Source Reference Map
Story idea inspired by: [1]
Sources by paragraph:
Noah Fact Check Pro
The draft above was created using the information available at the time the story first
emerged. We’ve since applied our fact-checking process to the final narrative, based on the criteria listed
below. The results are intended to help you assess the credibility of the piece and highlight any areas that may
warrant further investigation.
Freshness check
Score:
8
Notes:
The article was published on May 5, 2026, and references the Berkshire Hathaway annual meeting held on May 2, 2026. Similar content has appeared in reputable sources such as Carrier Management and The Insurer, dated May 3 and May 4, 2026, respectively. ([carriermanagement.com](https://www.carriermanagement.com/news/2026/05/03/287477.htm?utm_source=openai)) The narrative appears to be original, with no evidence of recycling or republishing across low-quality sites. However, the presence of similar content in other reputable sources suggests a moderate level of freshness.
Quotes check
Score:
7
Notes:
Direct quotes from CEO Greg Abel and Vice Chair Ajit Jain are used in the article. The earliest known usage of these quotes appears in the Carrier Management article published on May 3, 2026. ([carriermanagement.com](https://www.carriermanagement.com/news/2026/05/03/287477.htm?utm_source=openai)) The quotes are consistent across sources, indicating they are not reused from earlier material. However, the lack of independent verification for these quotes raises some concerns.
Source reliability
Score:
8
Notes:
The article originates from Claims Journal, a reputable publication in the insurance industry. The content is supported by references to other reputable sources, including Carrier Management and The Insurer. However, the article includes a ‘Source Reference Map’ section, which lists the Claims Journal article itself as a source, indicating potential self-referencing.

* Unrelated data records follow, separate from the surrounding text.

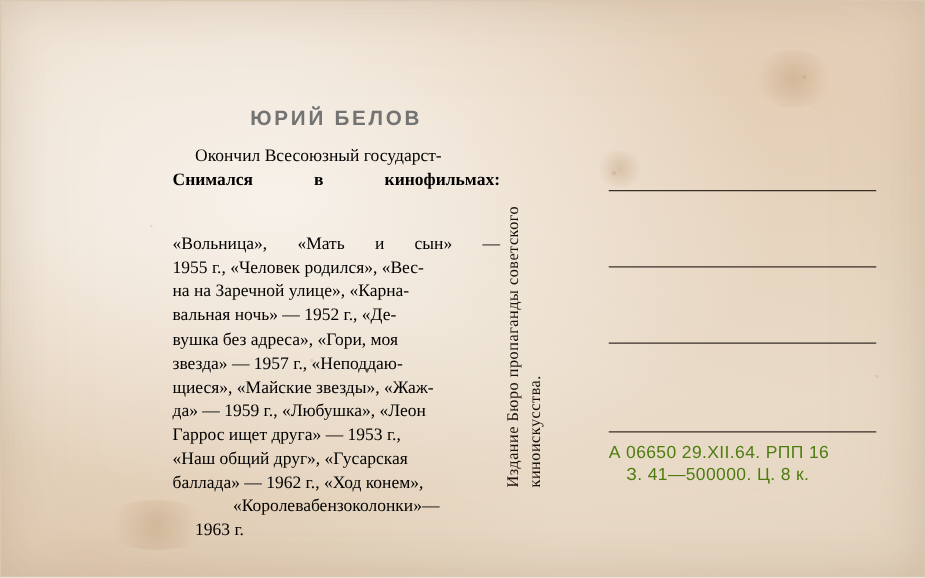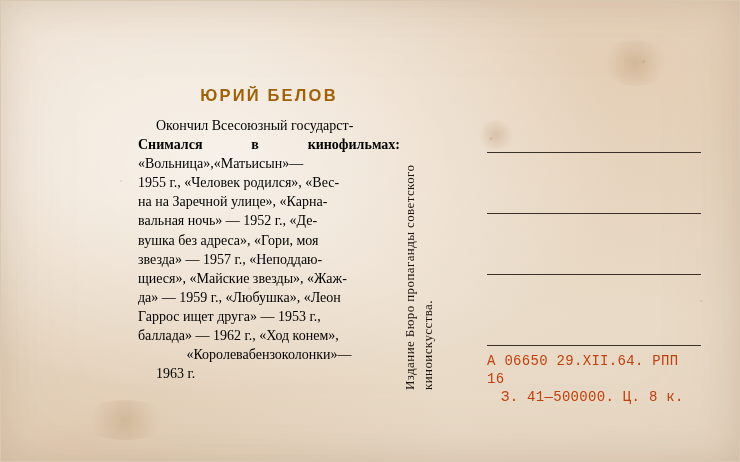--- a/index.html
+++ b/index.html
@@ -64,7 +64,7 @@
     letter-spacing: 2.2px;
     text-align: center;
     margin: 0 0 11px 0;
-    color: #a16207;
+    color: #737373;
   }
   .body-text {
     font-family: "Liberation Serif", serif;

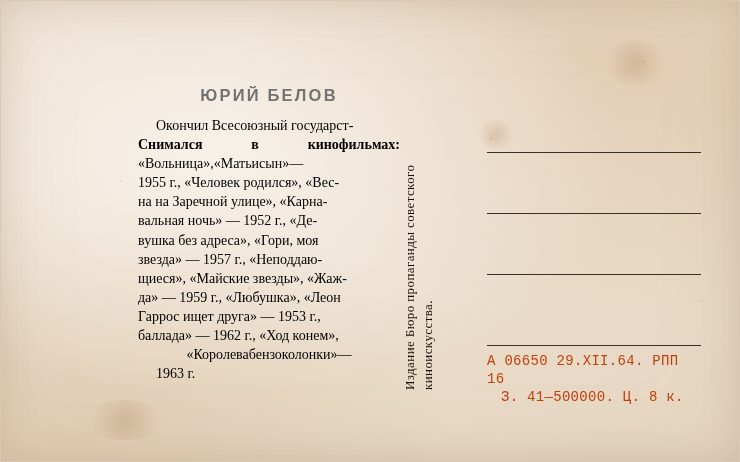--- a/index.html
+++ b/index.html
@@ -166,7 +166,7 @@
           <span>в</span>
           <span>кинофильмах:</span>
         </span>
-      <span class="line" style="display:flex; ">
+      <span class="line" style="display:flex; justify-content:space-between;margin-top:32px;">
           <span>«Вольница»,</span>
           <span>«Мать</span>
           <span>и</span>

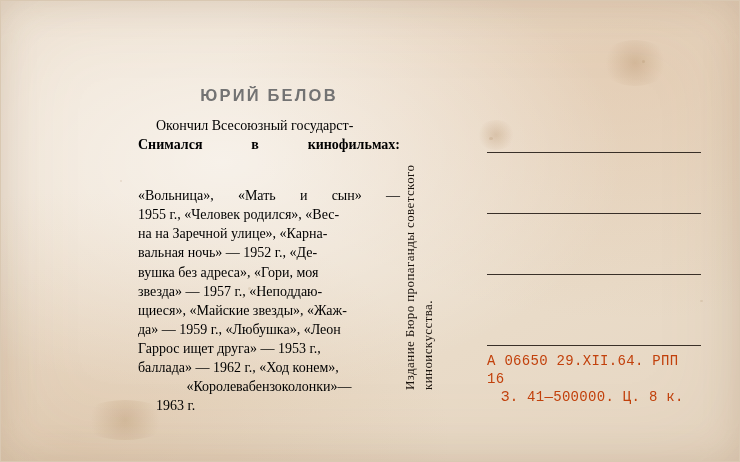--- a/index.html
+++ b/index.html
@@ -181,6 +181,7 @@
       <span class="line">щиеся», «Майские звезды», «Жаж-</span>
       <span class="line">да» — 1959 г., «Любушка», «Леон</span>
       <span class="line">Гаррос ищет друга» — 1953 г.,</span>
+      <span class="line">«Наш общий друг», «Гусарская</span>
       <span class="line">баллада» — 1962 г., «Ход конем»,</span>
       <span class="line" style="display:flex; justify-content:center;">
           <span>«Королева</span>

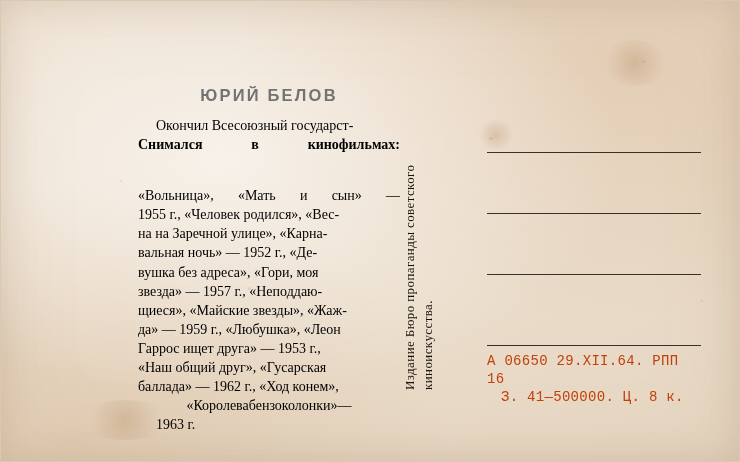--- a/index.html
+++ b/index.html
@@ -122,10 +122,10 @@
     left: 487px;
     top: 352px;
     width: 214px;
-    font-family: Liberation Mono, monospace;
+    font-family: Liberation Sans, sans-serif;
     font-size: 14px;
     line-height: 18px;
-    color: #c2410c;
+    color: #4d7c0f;
     letter-spacing: 0.3px;
   }
   .imprint .l1 { display: block; }

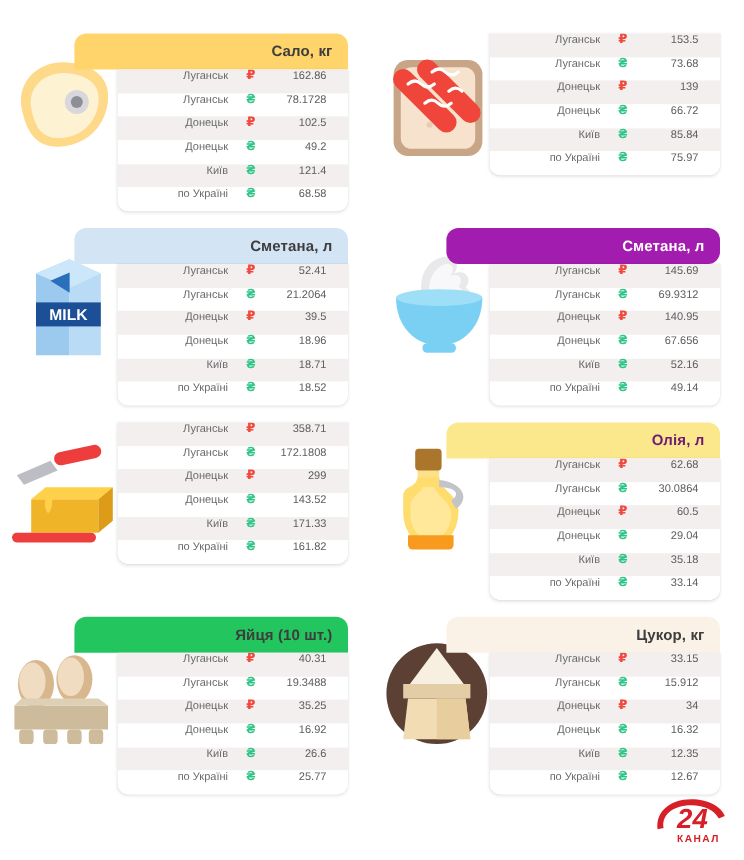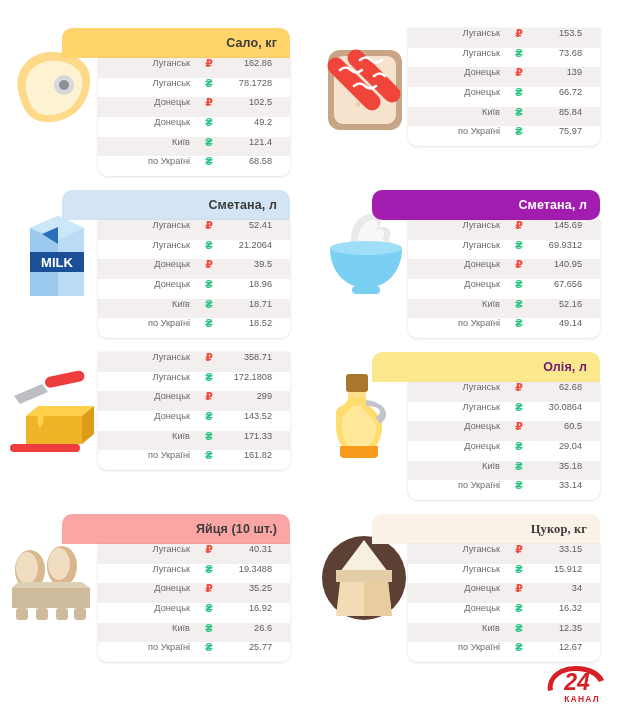--- a/index.html
+++ b/index.html
@@ -449,7 +449,7 @@
       </svg>
         </div>
         <div class="card">
-          <div class="card-header" style="background: #fca5a5;">
+          <div class="card-header" style="background: #22c55e;">
             <span class="card-title" style="color: rgb(61, 61, 61);">Яйця (10 шт.)</span>
           </div>
           <div class="card-table">

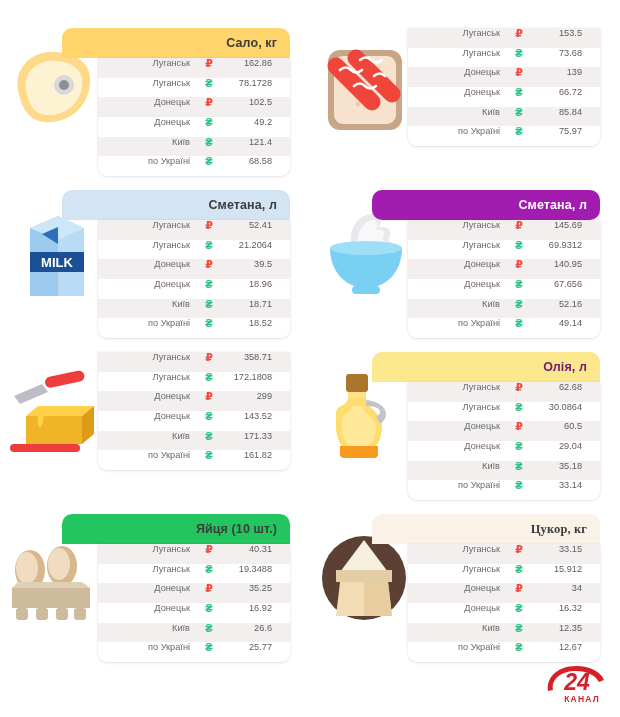--- a/index.html
+++ b/index.html
@@ -498,7 +498,7 @@
         </div>
         <div class="card">
           <div class="card-header" style="background: rgb(250, 242, 230);">
-            <span class="card-title" style="color: rgb(61, 61, 61); font-family: Liberation Serif, serif;">Цукор, кг</span>
+            <span class="card-title" style="color: rgb(61, 61, 61);">Цукор, кг</span>
           </div>
           <div class="card-table">
             <div class="row alt">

This could be a concern regarding source independence.
Plausibility check
Score:
9
Notes:
The claims made in the article align with known information about Berkshire Hathaway’s underwriting philosophy and recent industry developments. The article provides specific details, such as the participation in programs to insure ships in the Strait of Hormuz and the cautious approach to cyber insurance, which are consistent with statements from CEO Greg Abel and Vice Chair Ajit Jain. The language and tone are appropriate for the subject matter and region.
Overall assessment
Verdict (FAIL, OPEN, PASS): PASS
Confidence (LOW, MEDIUM, HIGH): MEDIUM
Summary:
The article provides a factual account of Berkshire Hathaway’s underwriting philosophy, supported by references to reputable sources. However, concerns regarding the freshness of the content, the self-referencing nature of the ‘Source Reference Map’ section, and the lack of independent verification for the quotes used in the article suggest a moderate level of confidence in its accuracy. It is recommended to seek additional independent verification for the quotes and to be cautious of potential self-referencing in the ‘Source Reference Map’ section.